2. You have the right to enjoy second servings without apology.
3. You have the right to honor your fullness, even if that means saying “no thank you” to dessert or a second helping of food.
4. It is not your responsibility to make someone happy by overeating, even if it took hours to prepare a specialty holiday dish.
5. You have the right to say, “No thank you,” without explanation, when offered more food.
6. You have the right to stick to your original answer of “no”, even if you are asked multiple times. Just calmly and politely repeat “No, thank you, really.”
7. You have the right to eat pumpkin pie for breakfast.
Consider printing out these commandments. Carry them with you as you go to your holiday celebrations as a much-needed reminder.
Print a few out for your loved ones. Spread the word.
If you’d like to, add a few other commandments to the list that are equally as positive and nourishing.

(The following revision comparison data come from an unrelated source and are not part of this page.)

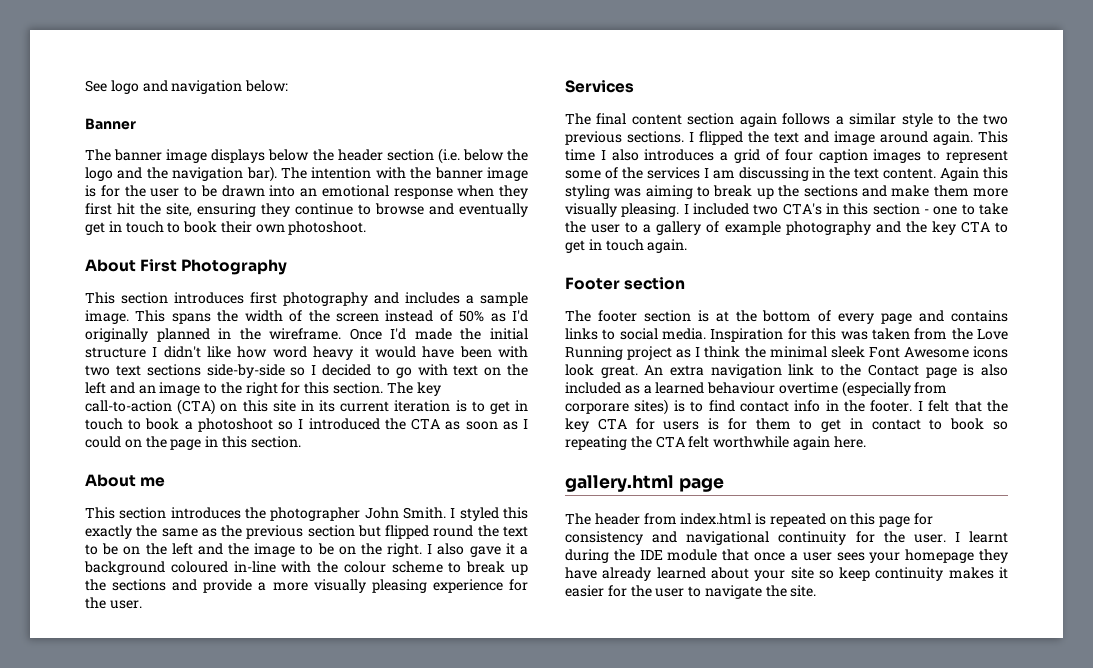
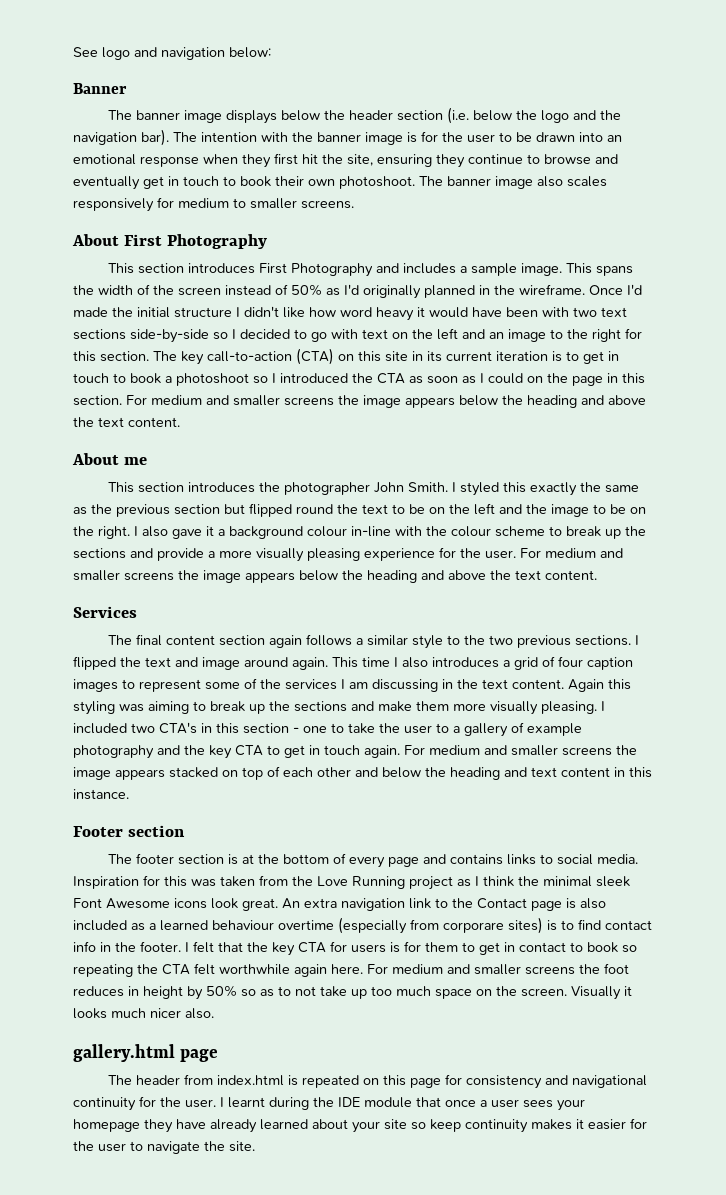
(367, 228) none -> [419,176,607,189] [73,197,354,212] The banner image also scales responsively for medium to smaller screens.
[250,292,368,306] first photography -> [259,263,374,277] First Photography
(301, 442) none -> [126,395,646,408] [73,417,180,427] For medium and smaller screens the image appears below the heading and above the text content.
[170,561,228,573] coloured -> [307,526,347,537] colour
(142, 604) none -> [520,548,623,558] [73,570,597,583] For medium and smaller screens the image appears below the heading and above the text content.
(688, 246) none -> [404,745,637,756] [73,766,652,780] [73,789,129,800] For medium and smaller screens the image appears stacked on top of each other and below the heading and text content in this instance.
(866, 442) none -> [367,963,629,975] [73,985,632,1000] [73,1008,214,1019] For medium and smaller screens the foot reduces in height by 50% so as to not take up too much space on the screen. Visually it looks much nicer also.

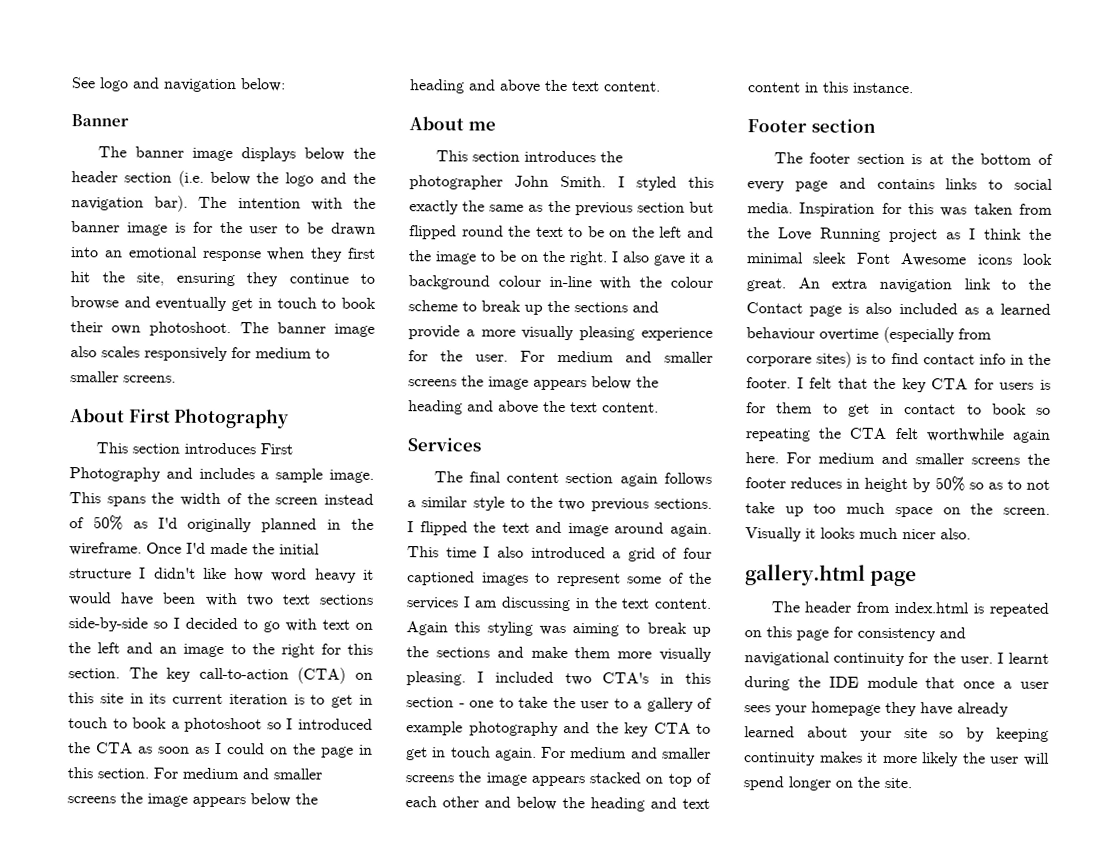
[432,657,499,668] introduces -> [530,546,606,559] introduced
[587,657,633,670] caption -> [407,571,475,586] captioned
[604,963,629,974] foot -> [745,477,786,489] footer
[430,1119,461,1132] keep -> [966,727,1049,742] by keeping
[588,1118,647,1130] [73,1141,200,1154] easier for the user to navigate -> [882,752,1050,767] [743,776,853,791] more likely the user will spend longer on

Remember that one of the best ways that you can nourish yourself is to honor your body.
Unfortunately, in our society, the idea that you can enjoy eating and have inner peace about it is revolutionary.
So be a rebel.
In fact, make that commandment number eight.
What would you add to this Bill of Rights? How do you nourish your body during the holidays?
P.S., Check out the round-up of posts on authenticity over at Katie’s beautifully written healthy living blog, Health for the Whole Self. Thanks so much to everyone who participated! I hope you’re enjoying our Self-Discovery Series.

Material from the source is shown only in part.